Clearly, amygdala response is a factor in the determination of fairness. While the secondary dlPFC processes were important in decision-making, the influence of an unimpeded amygdala response affected the final decision made by the dlPFC.
In this way, the researchers were able to demonstrate, in Angier’s words, that “A sense of fairness is both cerebral and visceral, cortical and limbic.” Gospic et al. conclude:
The automaticity driven rejection response has a phylogenetically
older representation than the calculated acceptance based on a
consciously determined self-optimizing strategy.
Or, in English: The evaluation of the fairness of an offer has an emotional basis, one that can influence an offer’s rejection even though we know rationally that rejection means getting nothing.
So it seems that our sense of fairness is to some extent hardwired into our brains. As the researchers note: “Takagishi et al. demonstrated that preschoolers do reject unfair offers in spite of having no explicit account of unfairness or theory of mind.”
The adaptational advantages of forming relatively egalitarian groups can be seen clearly not only in our own recent success as a species but also, and over a much greater period of time, in social insects like ants and bees. As evolutionary psychologist David Sloane Wilson says in the New York Times article:
A major transition occurs when you have mechanisms for suppressing fitness differences and establishing equality within groups, so that it is no longer possible to succeed at the expense of your group. … It’s a rare event, and it’s hard to get started, but when it does you can quickly dominate the earth. Human evolution … clearly falls into this paradigm.

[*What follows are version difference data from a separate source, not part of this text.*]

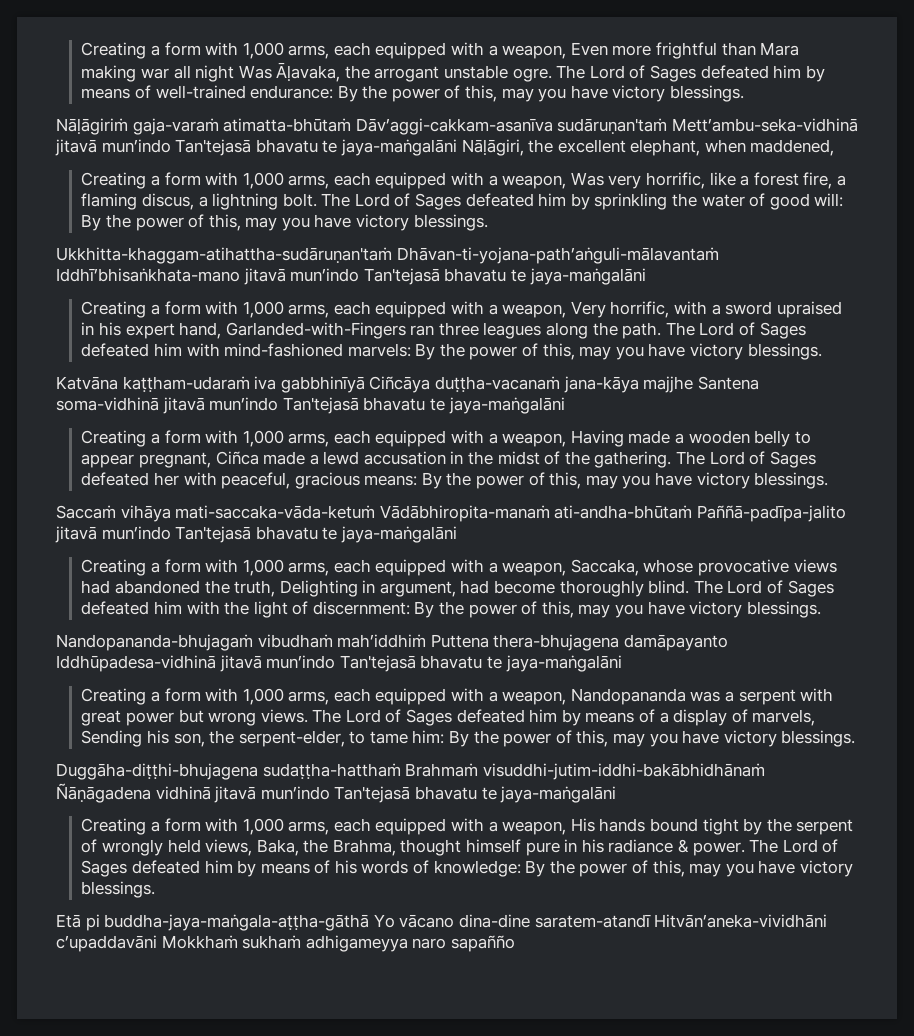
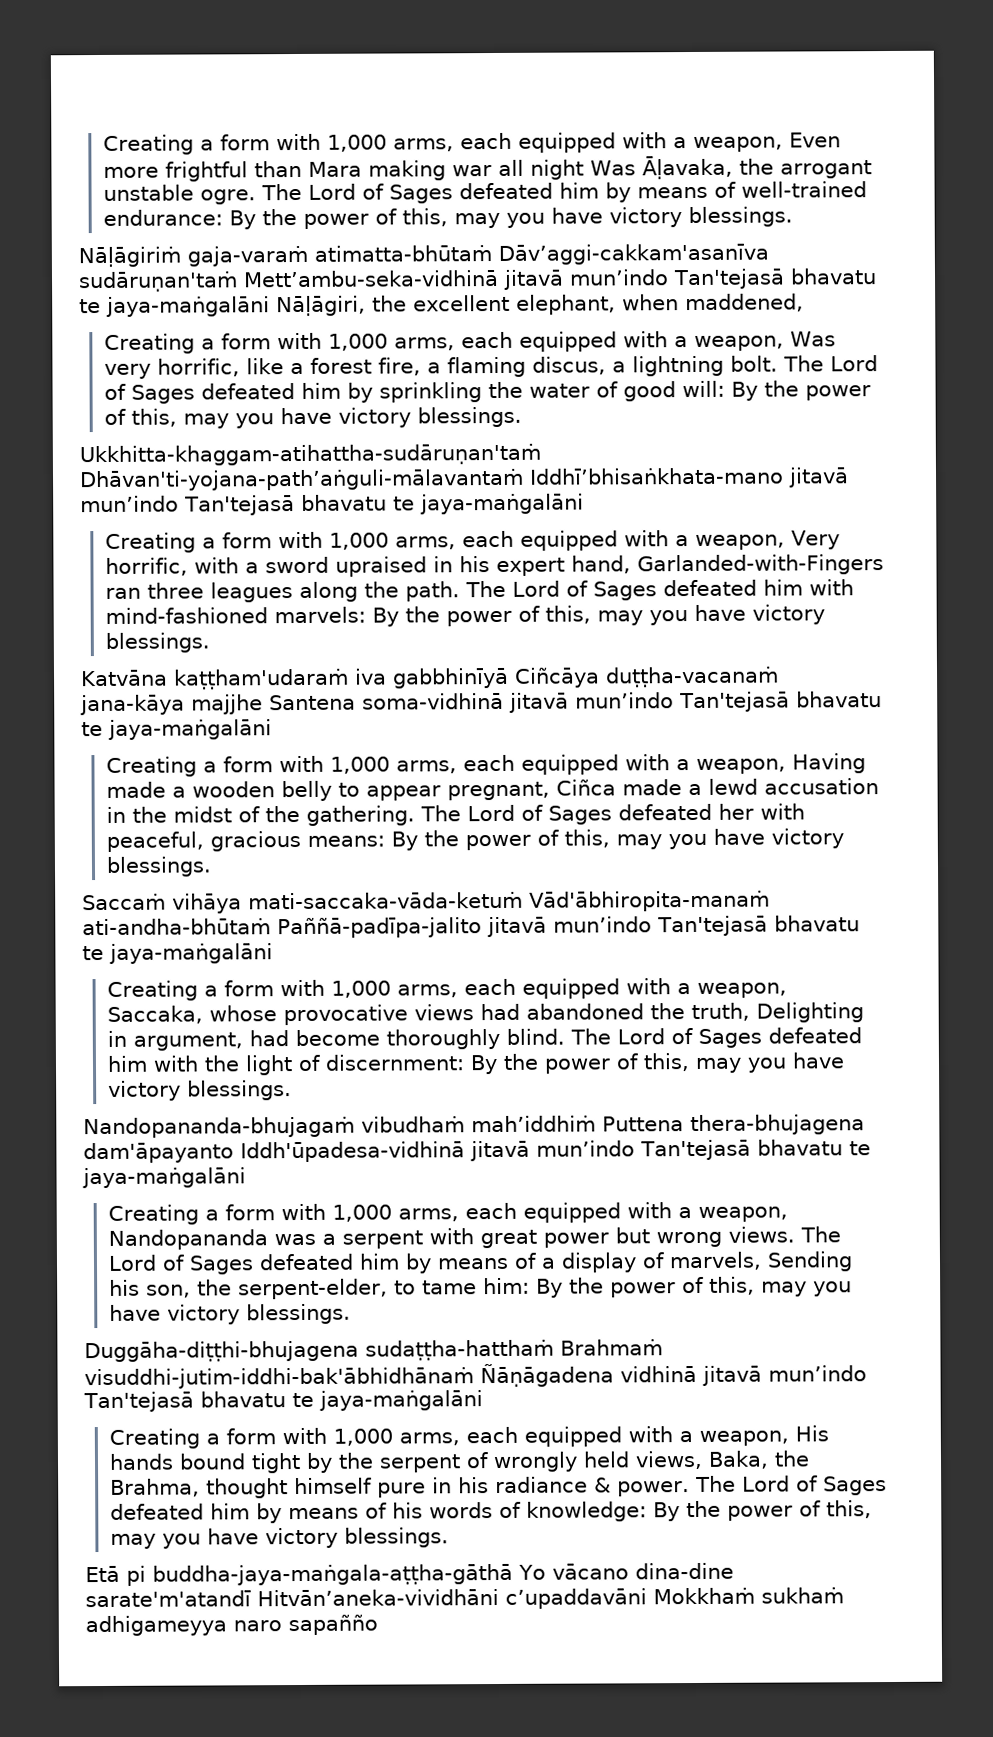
[355,118,553,135] Dāv’aggi-cakkam-asanīva -> [498,243,769,265] Dāv’aggi-cakkam'asanīva
[396,247,719,264] Dhāvan-ti-yojana-path’aṅguli-mālavantaṁ -> [79,468,524,492] Dhāvan'ti-yojana-path’aṅguli-mālavantaṁ
[122,376,250,392] kaṭṭham-udaraṁ -> [173,668,349,690] kaṭṭham'udaraṁ
[379,505,550,522] Vādābhiropita-manaṁ -> [528,890,770,912] Vād'ābhiropita-manaṁ
[623,634,728,651] [56,655,216,672] damāpayanto Iddhūpadesa-vidhinā -> [83,1141,465,1164] dam'āpayanto Iddh'ūpadesa-vidhinā
[482,763,765,780] visuddhi-jutim-iddhi-bakābhidhānaṁ -> [84,1367,474,1390] visuddhi-jutim-iddhi-bak'ābhidhānaṁ
[534,914,651,928] saratem-atandī -> [85,1590,251,1608] sarate'm'atandī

If Wilson is right, and if the examples of the few remaining tribal societies are reliable indicators of our past, then, as Angier puts it, “Homo sapiens have an innate distaste for hierarchical extremes, the legacy of our long nomadic prehistory as tightly knit bands living by veldt-ready team-building rules: the belief in fairness and reciprocity, a capacity for empathy and impulse control, and a willingness to work cooperatively in ways that even our smartest primate kin cannot match.”

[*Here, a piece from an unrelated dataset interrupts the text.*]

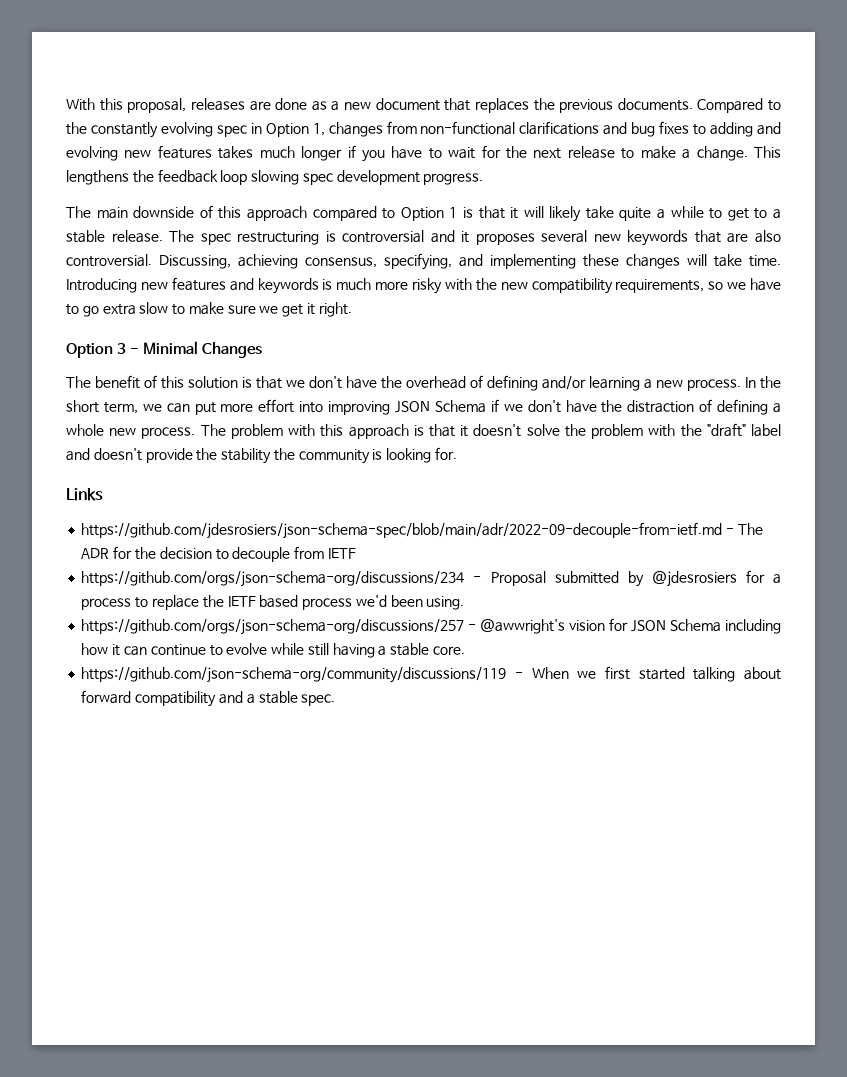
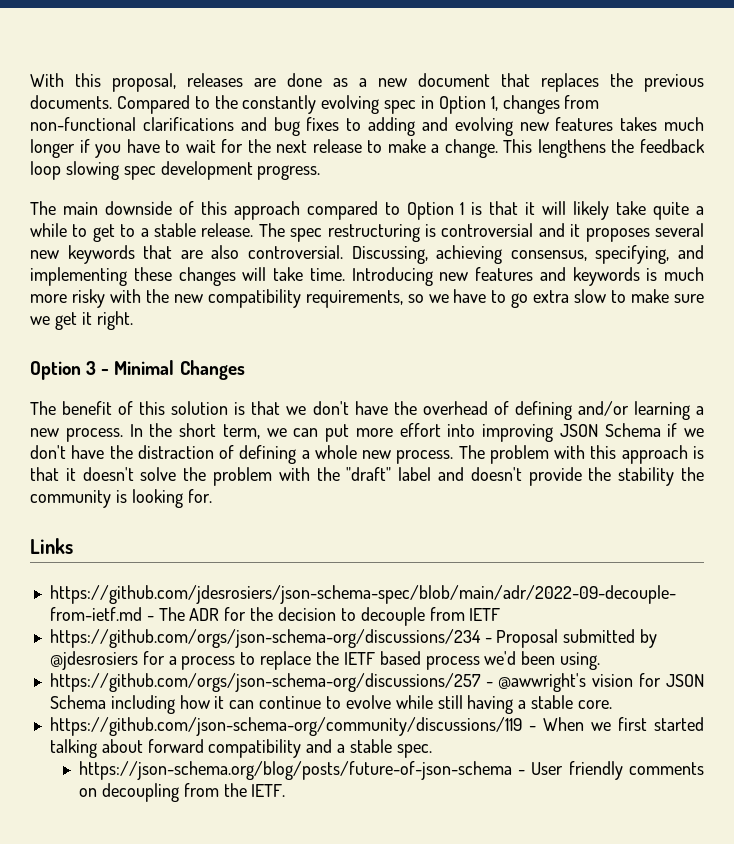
(336, 700) none -> [79,761,704,780] [79,783,286,802] // https://json-schema.org/blog/posts/future-of-json-schema - User friendly comments on decoupling from the IETF.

On a slight tangent, and thinking of last week’s article, this is the kind of behaviour study that I like. Rather than just making a speculative explanation of an observation, this study relates a defined behaviour to a measurable brain state. It’s here that the border between evolutionary psychology and neuropsychology blurs, to the benefit of both fields.

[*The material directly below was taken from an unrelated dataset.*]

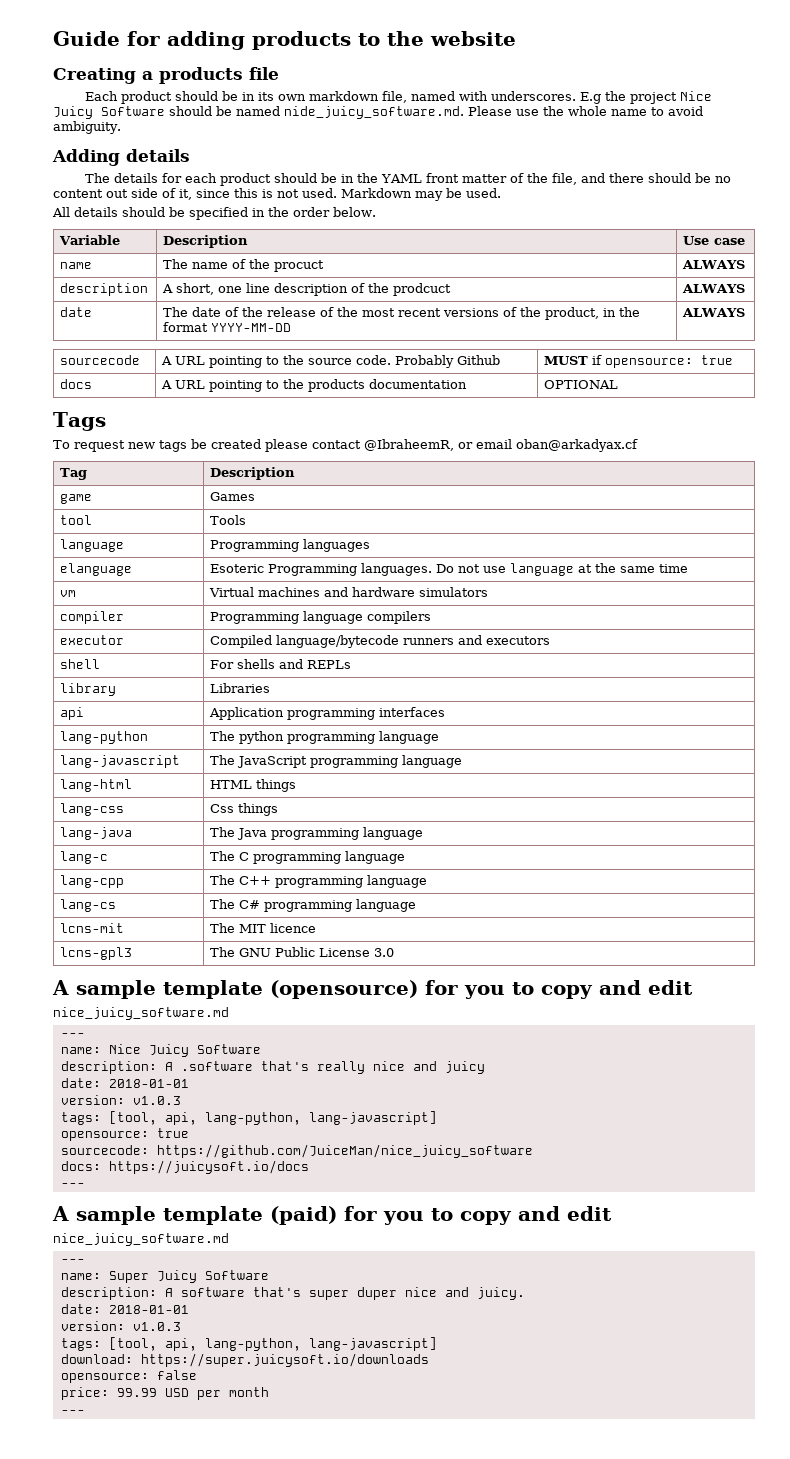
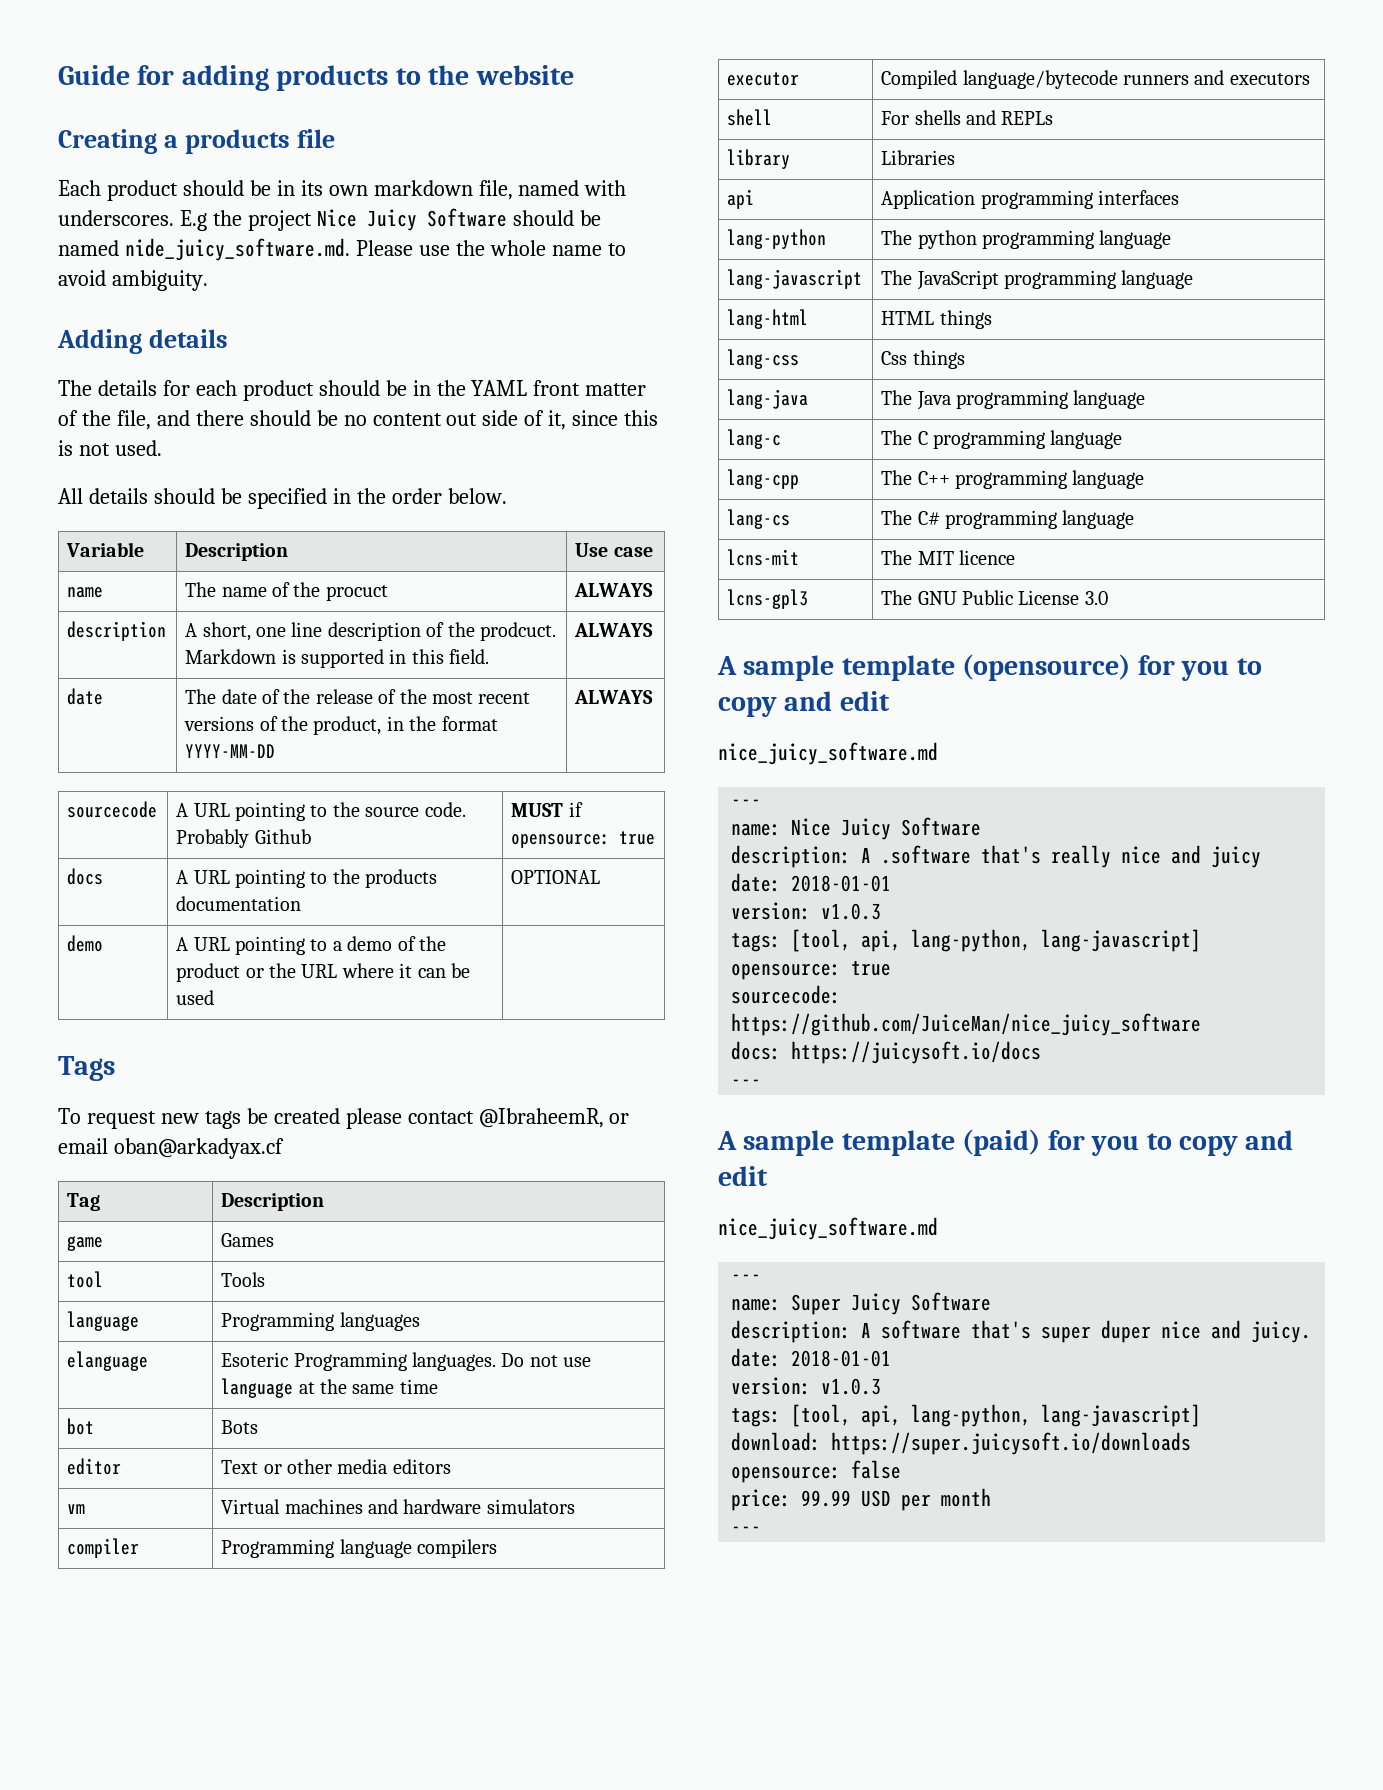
[341,188,501,201] Markdown may be used. -> (162, 448) none
[393,283,452,296] prodcuct -> [480,622,557,641] [185,649,490,668] prodcuct. Markdown is supported in this field.
(619, 384) none -> [67,935,104,952] [176,936,447,955] [176,963,471,982] [176,990,215,1005] // demo | A URL pointing to a demo of the product or the URL where it can be used |
(689, 568) none -> [67,1418,95,1435] [221,1420,259,1434] [67,1458,122,1475] [221,1459,451,1474] // bot | Bots // editor | Text or other media editors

What these insights may mean for our nascent “late capitalism” isn’t particularly specific, and they certainly would be challenged by those at the apex of the inverted economic pyramid — and by the mass media, think tank economists, and contribution-hungry politicians who work to protect their rarefied status.
Tribal societies have devised various strategies for shaming, reining in, or eliminating those individuals who too egregiously violate the group’s fairness standards.
I have no specific prescriptions for relieving unfairness, nor savant’s predictions of the long-term effects of too much economic inequality — but that there are consequences to persistent unfairness is beyond doubt.
It appears that we’re just built that way.